Hey; I construct a very simple classification model to classify mixture of gaussian.
In this case, bivariate Gaussian. The data close to mode one has label 0 and data close to mode two has label 1.
Here is how I generate train samples
from torch.distributions.multivariate_normal import MultivariateNormal
m1 = MultivariateNormal(torch.zeros(2) + 300,torch.eye(2) * .01)
m2 = MultivariateNormal(torch.zeros(2) + 200.,torch.eye(2) * .01)

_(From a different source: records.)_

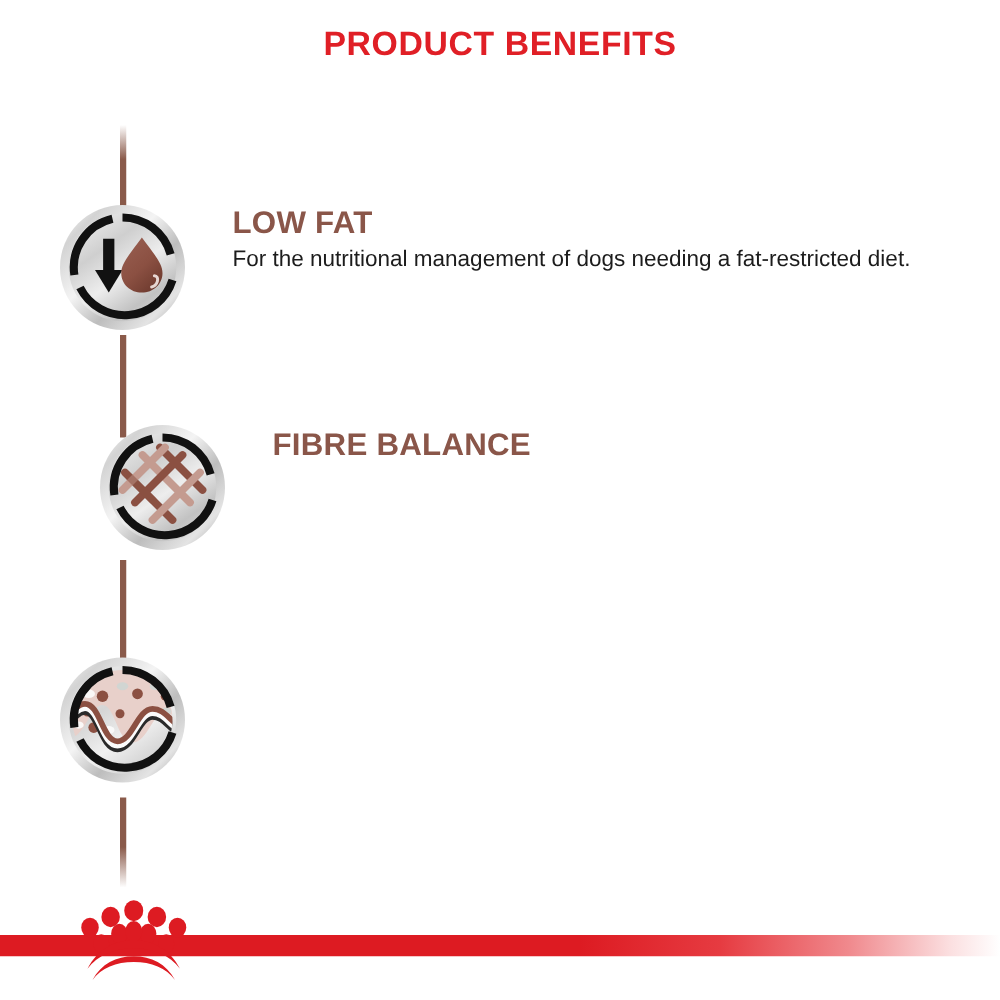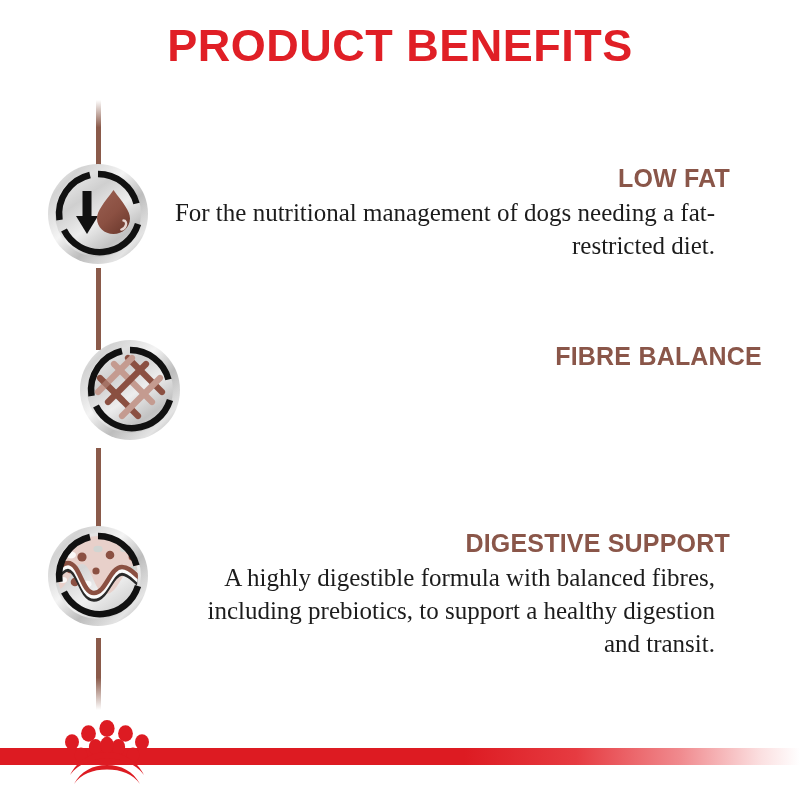"PRODUCT BENEFITS" .page-title { font-size: 45px -> 27px }
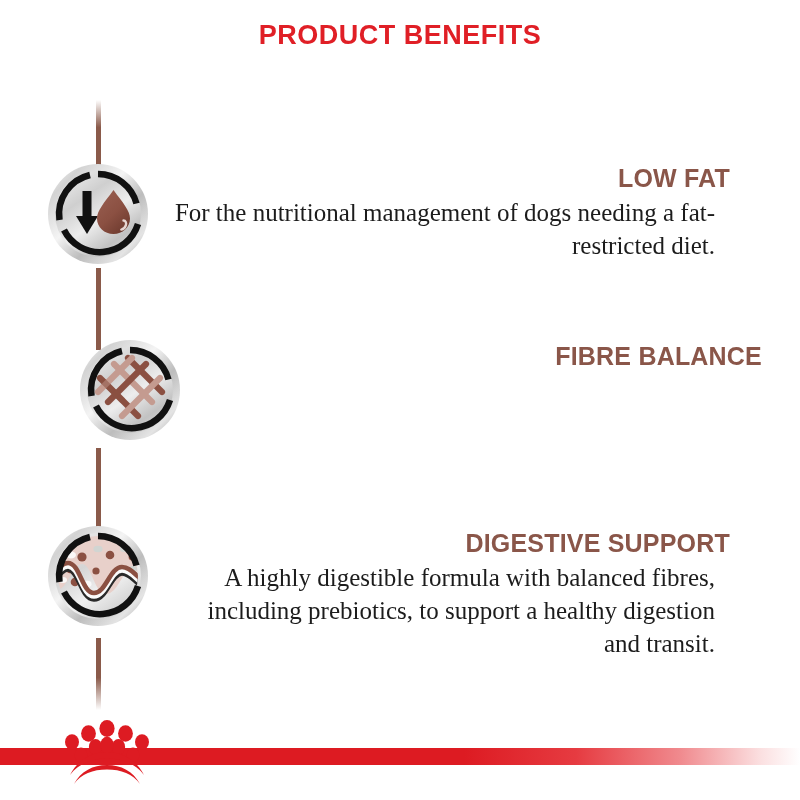"LOW FAT" .benefit-text { margin-left: 20px -> 36px; text-align: right -> none }
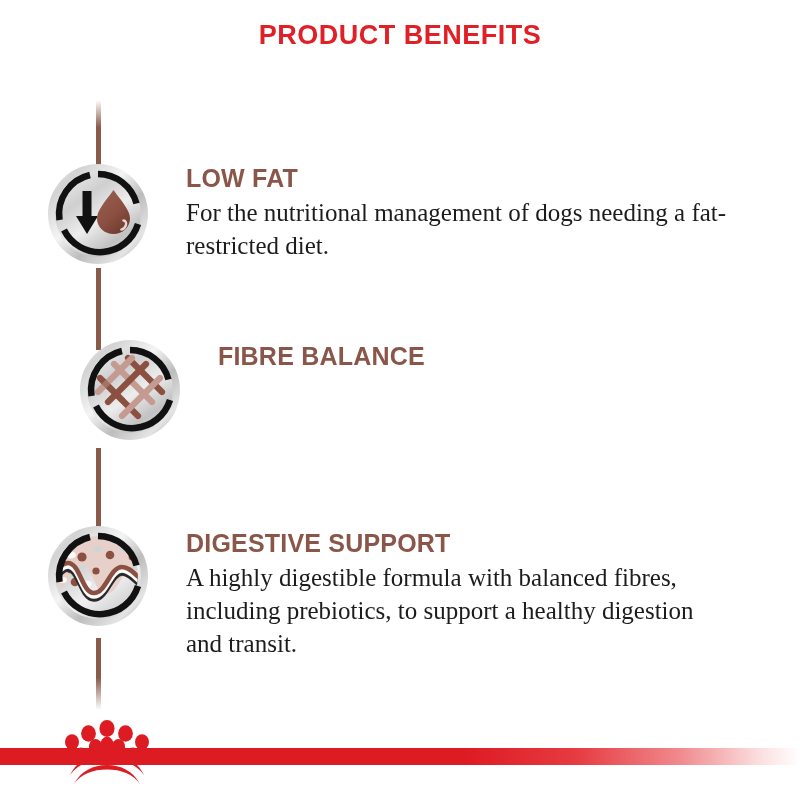"For the nutritional management of" .benefit-body { font-family: Liberation Serif, serif -> Liberation Sans, sans-serif; font-size: 25px -> 18px }
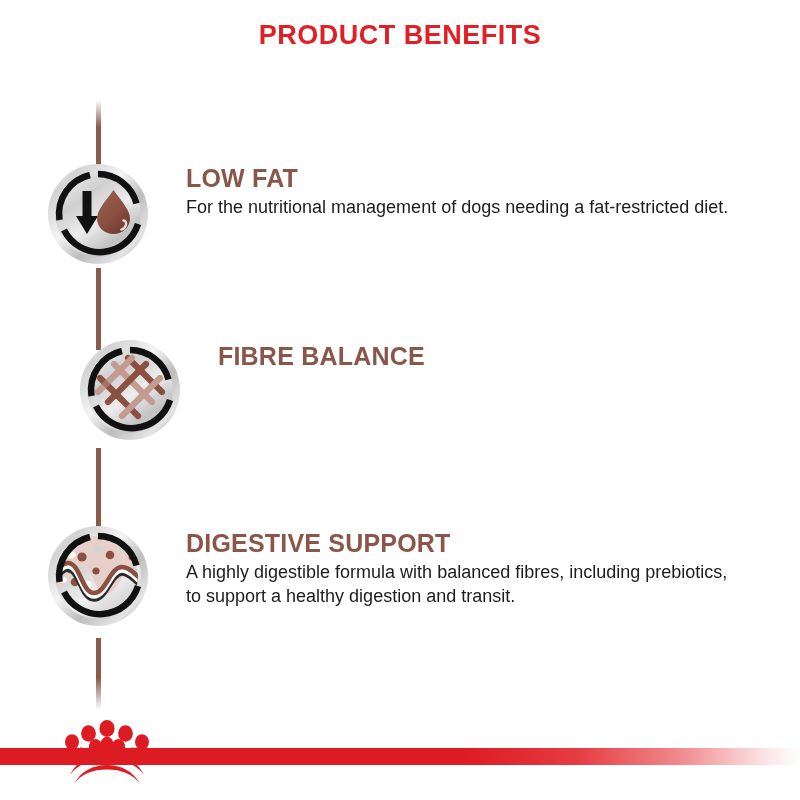"DIGESTIVE SUPPORT" div.benefit-text { html: <div> <div>DIGESTIVE SUPPORT</div> <div>A highly digestible formula with balanced fibres, including prebiotics, to support a healthy digestion and transit.</div> </div> -> none }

x1 = m1.sample((1000,)) # mode 1
x2 = m2.sample((1000,)) # mode 2
c1 = torch.zeros(1000) # labels for mode 1
c2 = torch.ones(1000) # labels for mode 2
x = torch.cat([x1,x2],dim=0)
c = torch.cat([c1,c2],dim=0).view(-1,1)
The train sample look like this
Now I construct a simple classifier
class Classifier(nn.Module):
def __init__(self,num_in_dim=2,num_hidden=100):
super(Classifier, self).__init__()
self.fc1 = nn.Sequential(
nn.Linear(num_in_dim, num_hidden),
nn.ReLU(inplace=True),
nn.Linear(num_hidden, 1),
nn.Sigmoid())
def forward(self,x):
return self.fc1(x)
Now I set up my training as
net = Classifier()
optimizer = optim.Adam(net.parameters(), lr=1e-3)
criterion = nn.BCELoss()
for i in range(100):
optimizer.zero_grad()
a = net(x)
loss = criterion(a, c)
loss.backward()
optimizer.step()
if i % 100 == 0:
print(loss.item())
The weird behaviour I observe is that. Here are the train loss. I use the same set of batch samples train the same network with only initial parameters different. Each line is a one initialization of network. We see that sometimes the network doesn’t learn at all but some times it works really well. Though, there are many theory on optimization about local minimal etc. But I think example like this is too trivia and same thing happens even I use linear neural network.